--- EXERCISE MATERIAL ---

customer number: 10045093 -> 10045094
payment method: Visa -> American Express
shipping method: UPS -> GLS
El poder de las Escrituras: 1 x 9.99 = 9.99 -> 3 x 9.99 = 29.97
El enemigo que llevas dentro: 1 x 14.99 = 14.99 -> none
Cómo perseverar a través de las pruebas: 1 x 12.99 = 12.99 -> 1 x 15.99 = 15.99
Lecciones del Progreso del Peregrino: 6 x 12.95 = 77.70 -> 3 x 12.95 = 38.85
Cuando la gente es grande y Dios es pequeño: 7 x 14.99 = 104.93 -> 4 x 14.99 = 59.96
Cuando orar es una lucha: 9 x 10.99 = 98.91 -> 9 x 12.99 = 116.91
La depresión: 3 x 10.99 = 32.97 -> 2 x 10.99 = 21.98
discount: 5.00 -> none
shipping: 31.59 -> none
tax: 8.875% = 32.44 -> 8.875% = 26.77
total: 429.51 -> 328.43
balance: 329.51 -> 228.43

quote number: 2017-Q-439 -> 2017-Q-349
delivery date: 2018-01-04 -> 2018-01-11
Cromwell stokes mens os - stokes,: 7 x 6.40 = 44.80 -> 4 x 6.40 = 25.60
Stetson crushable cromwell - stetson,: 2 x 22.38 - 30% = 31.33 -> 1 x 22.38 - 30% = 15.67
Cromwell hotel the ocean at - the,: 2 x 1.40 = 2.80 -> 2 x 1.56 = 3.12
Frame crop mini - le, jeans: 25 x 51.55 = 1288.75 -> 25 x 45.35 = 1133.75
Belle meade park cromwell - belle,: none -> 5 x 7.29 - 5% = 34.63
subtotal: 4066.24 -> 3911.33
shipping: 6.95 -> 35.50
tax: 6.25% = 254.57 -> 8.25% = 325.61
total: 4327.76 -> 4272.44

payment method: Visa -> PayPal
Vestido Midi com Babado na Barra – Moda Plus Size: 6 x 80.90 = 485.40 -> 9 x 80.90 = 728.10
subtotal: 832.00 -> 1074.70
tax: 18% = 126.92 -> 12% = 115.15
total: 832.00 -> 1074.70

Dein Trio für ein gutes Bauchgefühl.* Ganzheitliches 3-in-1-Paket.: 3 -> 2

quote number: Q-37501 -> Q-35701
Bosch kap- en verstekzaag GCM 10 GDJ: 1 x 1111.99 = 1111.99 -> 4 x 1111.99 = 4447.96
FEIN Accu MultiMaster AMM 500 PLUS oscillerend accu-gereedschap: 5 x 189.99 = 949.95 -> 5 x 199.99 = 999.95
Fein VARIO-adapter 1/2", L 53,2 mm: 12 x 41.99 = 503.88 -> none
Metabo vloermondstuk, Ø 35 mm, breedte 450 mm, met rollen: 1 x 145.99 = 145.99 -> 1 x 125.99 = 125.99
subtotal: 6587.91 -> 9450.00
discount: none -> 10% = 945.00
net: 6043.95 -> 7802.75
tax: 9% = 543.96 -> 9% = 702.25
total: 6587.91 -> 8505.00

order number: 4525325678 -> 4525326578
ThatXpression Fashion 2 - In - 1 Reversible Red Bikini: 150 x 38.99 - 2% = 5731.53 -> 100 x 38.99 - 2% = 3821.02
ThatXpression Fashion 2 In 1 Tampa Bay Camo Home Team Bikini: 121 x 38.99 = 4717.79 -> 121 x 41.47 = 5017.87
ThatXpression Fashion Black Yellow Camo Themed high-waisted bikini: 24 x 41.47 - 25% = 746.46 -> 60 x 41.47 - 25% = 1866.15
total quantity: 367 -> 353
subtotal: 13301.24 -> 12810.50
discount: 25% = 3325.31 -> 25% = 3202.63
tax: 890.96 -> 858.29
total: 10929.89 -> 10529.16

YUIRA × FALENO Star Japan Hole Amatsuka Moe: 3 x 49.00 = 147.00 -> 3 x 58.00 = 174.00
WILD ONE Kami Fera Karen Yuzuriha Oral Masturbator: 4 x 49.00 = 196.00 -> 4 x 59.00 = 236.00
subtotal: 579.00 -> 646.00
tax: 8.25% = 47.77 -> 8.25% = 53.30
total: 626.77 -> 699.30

---

# [WHAT IS EXPECTED]
Up to and including the line with "Bosch kap- en", print every line of the records from the start.

# [WRITTEN ANSWER]
customer number: 10045093 -> 10045094
payment method: Visa -> American Express
shipping method: UPS -> GLS
El poder de las Escrituras: 1 x 9.99 = 9.99 -> 3 x 9.99 = 29.97
El enemigo que llevas dentro: 1 x 14.99 = 14.99 -> none
Cómo perseverar a través de las pruebas: 1 x 12.99 = 12.99 -> 1 x 15.99 = 15.99
Lecciones del Progreso del Peregrino: 6 x 12.95 = 77.70 -> 3 x 12.95 = 38.85
Cuando la gente es grande y Dios es pequeño: 7 x 14.99 = 104.93 -> 4 x 14.99 = 59.96
Cuando orar es una lucha: 9 x 10.99 = 98.91 -> 9 x 12.99 = 116.91
La depresión: 3 x 10.99 = 32.97 -> 2 x 10.99 = 21.98
discount: 5.00 -> none
shipping: 31.59 -> none
tax: 8.875% = 32.44 -> 8.875% = 26.77
total: 429.51 -> 328.43
balance: 329.51 -> 228.43

quote number: 2017-Q-439 -> 2017-Q-349
delivery date: 2018-01-04 -> 2018-01-11
Cromwell stokes mens os - stokes,: 7 x 6.40 = 44.80 -> 4 x 6.40 = 25.60
Stetson crushable cromwell - stetson,: 2 x 22.38 - 30% = 31.33 -> 1 x 22.38 - 30% = 15.67
Cromwell hotel the ocean at - the,: 2 x 1.40 = 2.80 -> 2 x 1.56 = 3.12
Frame crop mini - le, jeans: 25 x 51.55 = 1288.75 -> 25 x 45.35 = 1133.75
Belle meade park cromwell - belle,: none -> 5 x 7.29 - 5% = 34.63
subtotal: 4066.24 -> 3911.33
shipping: 6.95 -> 35.50
tax: 6.25% = 254.57 -> 8.25% = 325.61
total: 4327.76 -> 4272.44

payment method: Visa -> PayPal
Vestido Midi com Babado na Barra – Moda Plus Size: 6 x 80.90 = 485.40 -> 9 x 80.90 = 728.10
subtotal: 832.00 -> 1074.70
tax: 18% = 126.92 -> 12% = 115.15
total: 832.00 -> 1074.70

Dein Trio für ein gutes Bauchgefühl.* Ganzheitliches 3-in-1-Paket.: 3 -> 2

quote number: Q-37501 -> Q-35701
Bosch kap- en verstekzaag GCM 10 GDJ: 1 x 1111.99 = 1111.99 -> 4 x 1111.99 = 4447.96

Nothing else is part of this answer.